C’est pourquoi la commission d’enquête qui a été réclamée à la suite des soirées d’informations qui se sont tenues au cours des derniers mois prévoit la tenue d’une seule audience. Puisqu’il existe de nombreux enjeux généraux similaires.
La première séance sera webdiffusée et aura lieu le 13 octobre, à 19 h. Elle servira à répondre aux questions qui ont été soulevées. Une deuxième partie débuterait le 10 novembre, à 19h, si des personnes souhaitent présenter leur mémoire ou exprimer leur opinion verbalement.
Le BAPE n’a pas voulu dévoiler les doléances et l’identité des requérants qui ont réclamé une audience publique, mais précise que les deux projets « soulèvent des enjeux majeurs, nombreux, diversifiés et de même nature ».
Lors des soirées de consultation, les questions du public concernant la Ferme Lansi traitaient surtout du bruit pour le voisinage et des moyens de le réduire. Ce à quoi les propriétaires avaient répondu qu’une haie végétale à croissance rapide, ainsi qu’une modification apportée au contrôle des ventilateurs devraient permettre de réduire les décibels, qui sont déjà à un seuil acceptable selon les normes gouvernementales.
Pour ce qui de la Ferme Landrynoise, des questions sur l’augmentation du transport et des vibrations occasionnées par le passage de plus de machineries lourdes ont été soulevées.
De nombreuses questions sont aussi revenues sur la possibilité de passer à la culture biologique.

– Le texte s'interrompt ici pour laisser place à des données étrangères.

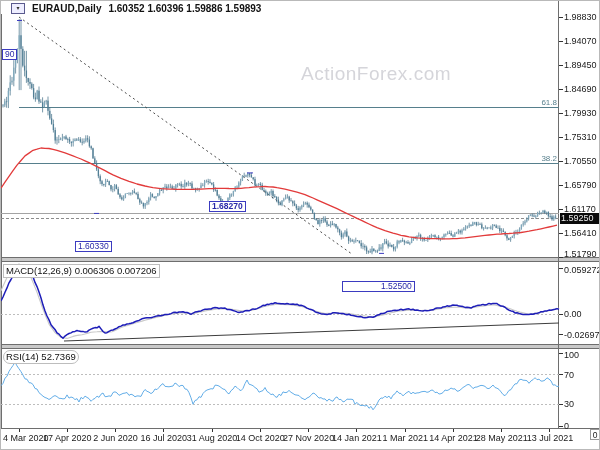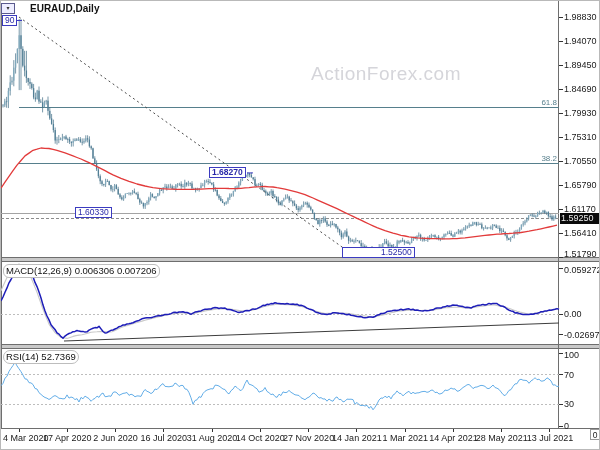--- a/index.html
+++ b/index.html
@@ -5,7 +5,7 @@
   html,body{margin:0;padding:0;background:#fff;}
   .wrap{position:relative;width:600px;height:450px;background:#fff;overflow:hidden;
         font-family:"Liberation Sans",sans-serif;border:1px solid #b9b9b9;box-sizing:border-box;}
-  .titlebar{position:absolute;left:0;top:1px;height:12px;display:flex;align-items:center;gap:15px;z-index:5;}
+  .titlebar{position:absolute;left:10px;top:1px;height:12px;display:flex;align-items:center;gap:7px;z-index:5;}
   .chart-icon{display:inline-block;width:12px;height:9px;border:1px solid #5a5a8e;background:#eef;
               font-size:6px;line-height:8px;text-align:center;color:#333;}
   .t-sym{font-size:10px;font-weight:700;color:#111;}

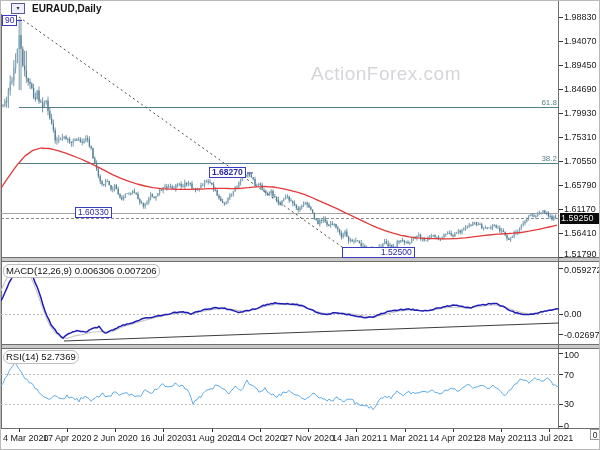--- a/index.html
+++ b/index.html
@@ -741,6 +741,7 @@
   <div class="titlebar">
     <span class="chart-icon">▾</span>
     <span class="t-sym">EURAUD,Daily</span>
+    <span class="t-ohlc">1.60352 1.60396 1.59886 1.59893</span>
   </div>
 
   <div class="pbox" id="box90" style="left: 1px; top: 14px;">90</div>

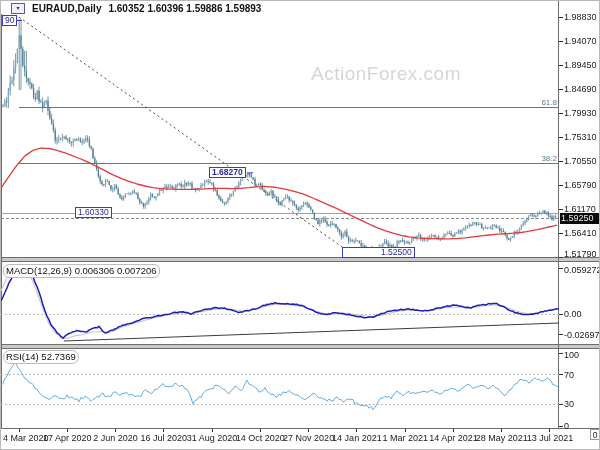--- a/index.html
+++ b/index.html
@@ -15,7 +15,7 @@
   svg.canvas{position:absolute;left:0;top:0;z-index:2;}
   svg text{font-family:"Liberation Sans",sans-serif;}
   .pbox{position:absolute;z-index:4;border:1px solid #3b3bc0;background:#fff;color:#2828a8;
-        font-size:8.5px;line-height:9px;padding:0 2px;white-space:nowrap;}
+        font-size:8.5px;line-height:9px;padding:0 2px;white-space:nowrap;margin-top:34px;}
   .ptag{position:absolute;z-index:4;left:559px;width:39px;background:#0a0a0a;color:#ececec;
         font-size:9px;line-height:11px;padding:0 1px;text-align:left;}
   .plabel{position:absolute;z-index:4;left:2px;font-size:9.5px;color:#111;background:#fff;

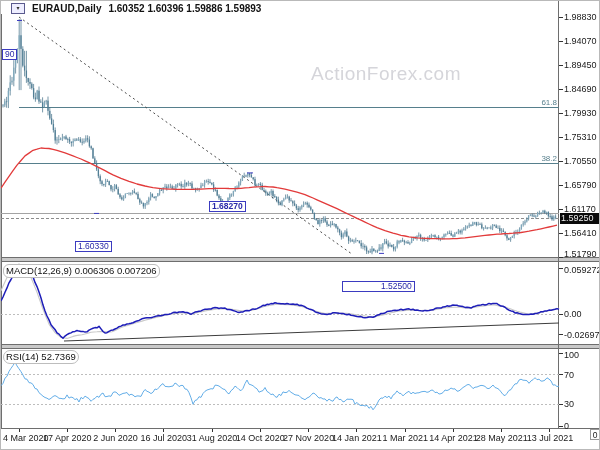--- a/index.html
+++ b/index.html
@@ -10,7 +10,7 @@
               font-size:6px;line-height:8px;text-align:center;color:#333;}
   .t-sym{font-size:10px;font-weight:700;color:#111;}
   .t-ohlc{font-size:10px;font-weight:700;color:#111;}
-  .wm{position:absolute;left:300px;top:62px;width:170px;text-align:center;font-size:19px;
+  .wm{position:absolute;left:300px;top:62px;width:170px;text-align:left;font-size:19px;
       color:#d5d5da;z-index:1;letter-spacing:0.5px;}
   svg.canvas{position:absolute;left:0;top:0;z-index:2;}
   svg text{font-family:"Liberation Sans",sans-serif;}

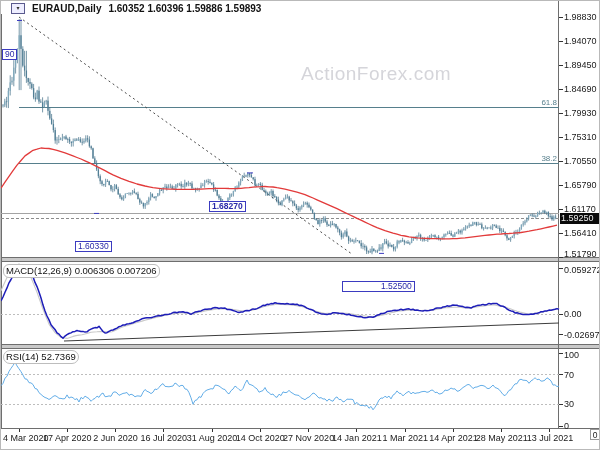--- a/index.html
+++ b/index.html
@@ -750,7 +750,7 @@
   <div class="pbox" id="boxSup" style="left: 341px; top: 246px; padding-left: 38px;">1.52500</div>
   <div class="ptag" id="tagCur" style="left: 559px; top: 212px;">1.59250</div>
 
-  <div class="plabel" id="lblMacd" style="left: 2px; top: 263px; border-radius: 6px;">MACD(12,26,9) 0.006306 0.007206</div>
+  <div class="plabel" id="lblMacd" style="left: 2px; top: 263px;">MACD(12,26,9) 0.006306 0.007206</div>
   <div class="plabel" id="lblRsi" style="left: 2px; top: 349px; border-radius: 7px;">RSI(14) 52.7369</div>
 </div>
 

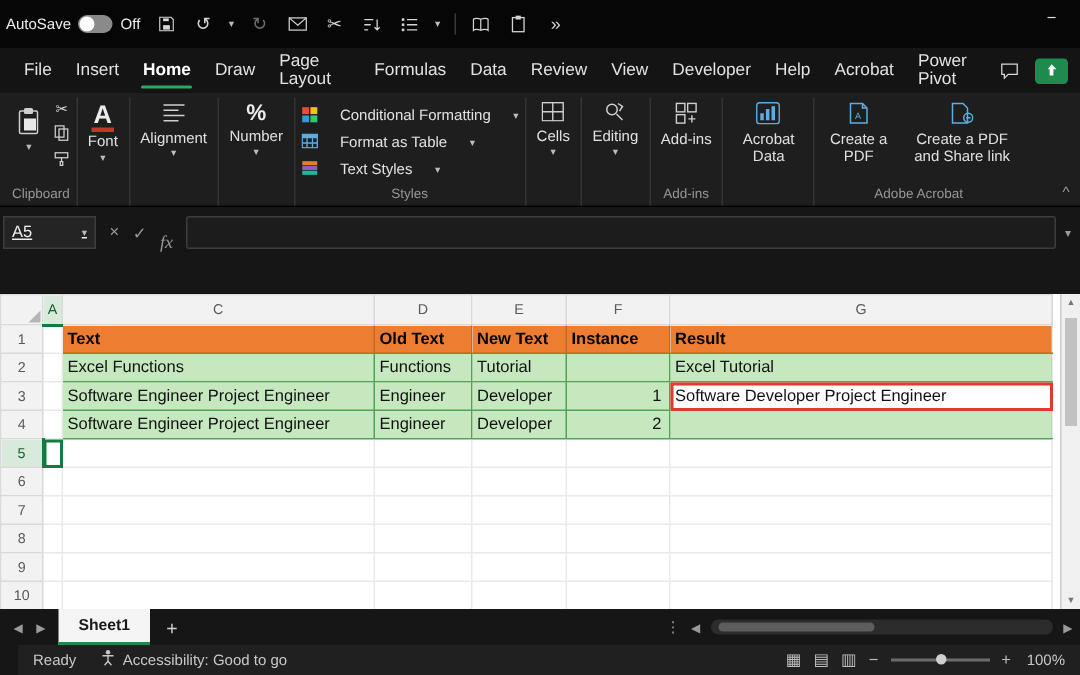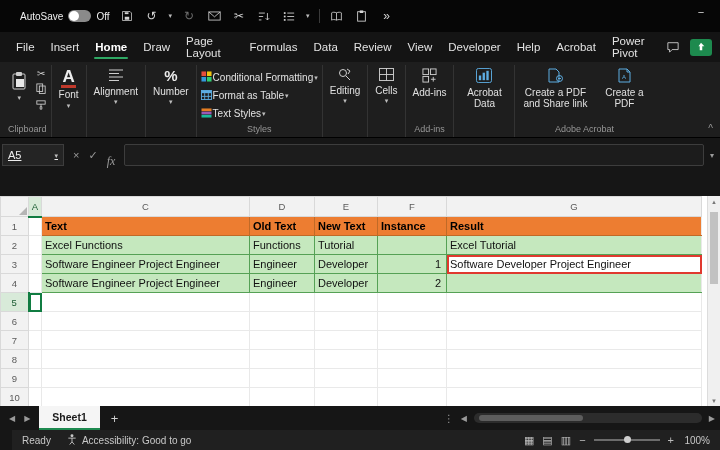--- a/index.html
+++ b/index.html
@@ -8,7 +8,7 @@
 
   
   .titlebar{position:absolute;top:0;left:0;right:0;height:32px;background:#060606;
-            display:flex;align-items:center;gap:9px;padding-left:20px;box-sizing:border-box;color:#ddd;}
+            display:flex;align-items:center;gap:9px;padding-left:4px;box-sizing:border-box;color:#ddd;}
   .autosave{display:flex;align-items:center;gap:5px;font-size:10px;color:#eee;}
   .toggle{width:23px;height:12px;border-radius:6px;background:#8a8a8a;position:relative;}
   .toggle .knob{position:absolute;left:1px;top:1px;width:10px;height:10px;border-radius:50%;background:#fff;}

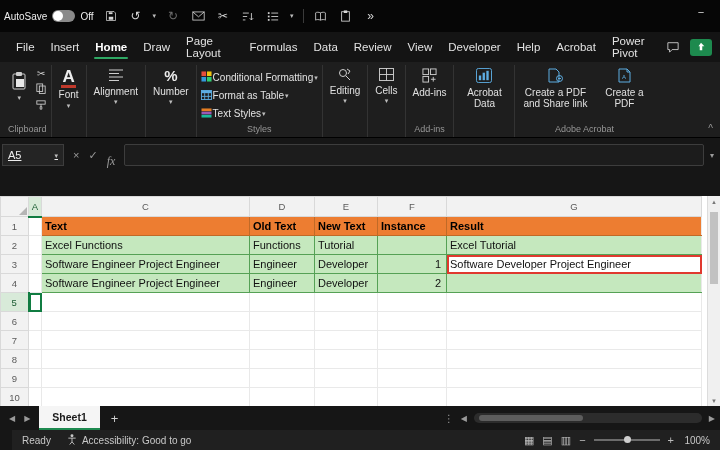--- a/index.html
+++ b/index.html
@@ -48,7 +48,7 @@
   .clip-col{display:flex;flex-direction:column;gap:4px;align-items:center;padding-top:1px;}
   .mini-ic{font-size:10px;color:#d2d2d2;line-height:1;}
   .styles-col{display:flex;flex-direction:column;align-items:flex-start;gap:1px;padding-top:4px;}
-  .style-row{display:flex;align-items:center;gap:1px;font-size:10px;color:#e2e2e2;height:17px;white-space:nowrap;}
+  .style-row{display:flex;align-items:center;gap:15px;font-size:10px;color:#e2e2e2;height:17px;white-space:nowrap;}
   .bigA{font-size:17px;font-weight:bold;color:#ececec;line-height:1;border-bottom:3px solid #c0392b;padding:0 1px;}
   .pct{font-size:15px;font-weight:bold;color:#ececec;line-height:1.1;}
   .mlabel{max-width:52px;}

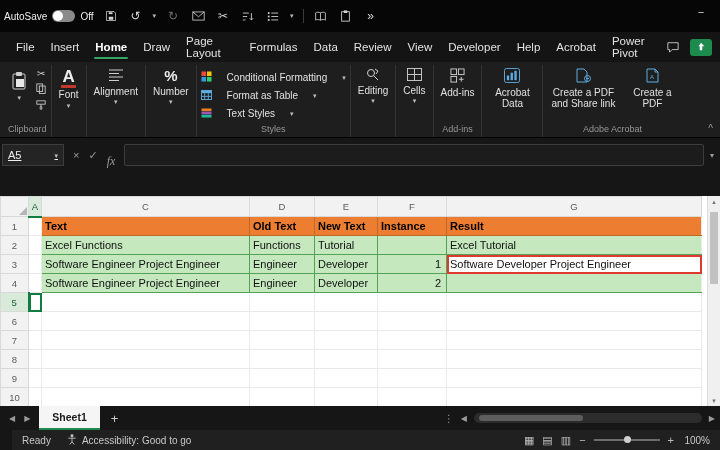--- a/index.html
+++ b/index.html
@@ -322,6 +322,19 @@
     <div class="rgroup">
       <div class="rbtn-lg">
         <span>
+          <svg width="15" height="13" viewBox="0 0 16 14">
+              <rect x="0.5" y="0.5" width="15" height="13" fill="none" stroke="#cfcfcf"></rect>
+              <path d="M8 0.5v13M0.5 7h15" stroke="#cfcfcf"></path>
+            </svg>
+        </span>
+        <span class="mlabel">Cells</span>
+        <span class="chev">▾</span>
+      </div>
+    </div>
+
+    <div class="rgroup">
+      <div class="rbtn-lg">
+        <span>
           <svg width="14" height="13" viewBox="0 0 14 13">
               <circle cx="5" cy="5" r="3.5" fill="none" stroke="#cfcfcf"></circle>
               <path d="M8 8l4 4" stroke="#cfcfcf"></path>
@@ -329,19 +342,6 @@
             </svg>
         </span>
         <span class="mlabel">Editing</span>
-        <span class="chev">▾</span>
-      </div>
-    </div>
-
-    <div class="rgroup">
-      <div class="rbtn-lg">
-        <span>
-          <svg width="15" height="13" viewBox="0 0 16 14">
-              <rect x="0.5" y="0.5" width="15" height="13" fill="none" stroke="#cfcfcf"></rect>
-              <path d="M8 0.5v13M0.5 7h15" stroke="#cfcfcf"></path>
-            </svg>
-        </span>
-        <span class="mlabel">Cells</span>
         <span class="chev">▾</span>
       </div>
     </div>

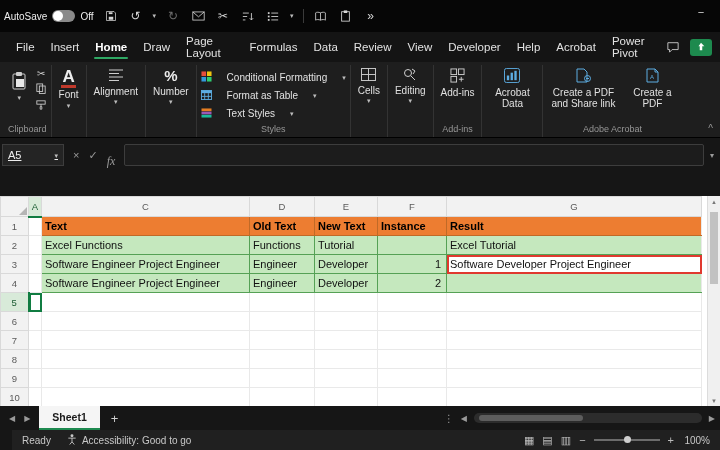--- a/index.html
+++ b/index.html
@@ -377,6 +377,16 @@
 
     <div class="rgroup">
       <div style="display:flex;gap:8px;">
+        <div class="rbtn-lg" style="width:44px;">
+          <span>
+            <svg width="13" height="15" viewBox="0 0 13 15">
+                <path d="M1 1h8l3 3v10H1z" fill="none" stroke="#5dade2"></path>
+                <path d="M9 1v3h3" fill="none" stroke="#5dade2"></path>
+                <text x="4" y="11" font-size="6" fill="#5dade2">A</text>
+              </svg>
+          </span>
+          <span>Create a PDF</span>
+        </div>
         <div class="rbtn-lg" style="width:66px;">
           <span>
             <svg width="15" height="15" viewBox="0 0 15 15">
@@ -386,16 +396,6 @@
               </svg>
           </span>
           <span>Create a PDF and Share link</span>
-        </div>
-        <div class="rbtn-lg" style="width:44px;">
-          <span>
-            <svg width="13" height="15" viewBox="0 0 13 15">
-                <path d="M1 1h8l3 3v10H1z" fill="none" stroke="#5dade2"></path>
-                <path d="M9 1v3h3" fill="none" stroke="#5dade2"></path>
-                <text x="4" y="11" font-size="6" fill="#5dade2">A</text>
-              </svg>
-          </span>
-          <span>Create a PDF</span>
         </div>
       </div>
       <span class="rgroup-label">Adobe Acrobat</span>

Ce qui n’est pas envisagé « pour le moment », ont précisé les propriétaires, qui réservent un certain volume de lait kasher pour la communauté juive. Puisqu’il faudrait plus de superficies de terres et que les travaux mécaniques supplémentaires entraîneraient une augmentation des gaz à effet de serre et du transport aux champs.
De façon plus générale, le fait qu’il y ait plus d’un projet d’agrandissement a poussé l’un des requérants à demander qu’une étude plus poussée soit réalisée. « Si, pris un à un, ces projets peuvent avoir des impacts acceptables, il serait important que les impacts de l’ensemble de ces projets soient évalués », indique-t-il, en référence à la multiplication des projets d’agrandissements de cheptels laitiers au Centre-du-Québec.
En effet, en plus des deux projets en cause, la Ferme Roulante, à Tingwick, a déjà fait l’objet d’un décret pour la première phase d’augmentation de son cheptel, en décembre 2018. La Ferme Drapeau et Bélanger, à Saint-Françoise, a aussi obtenu une décision favorable, en avril dernier. Tandis que le projet de la Ferme Sainte-Sophie, à Sainte-Sophie-de-Lévrard, est toujours en attente d’une décision.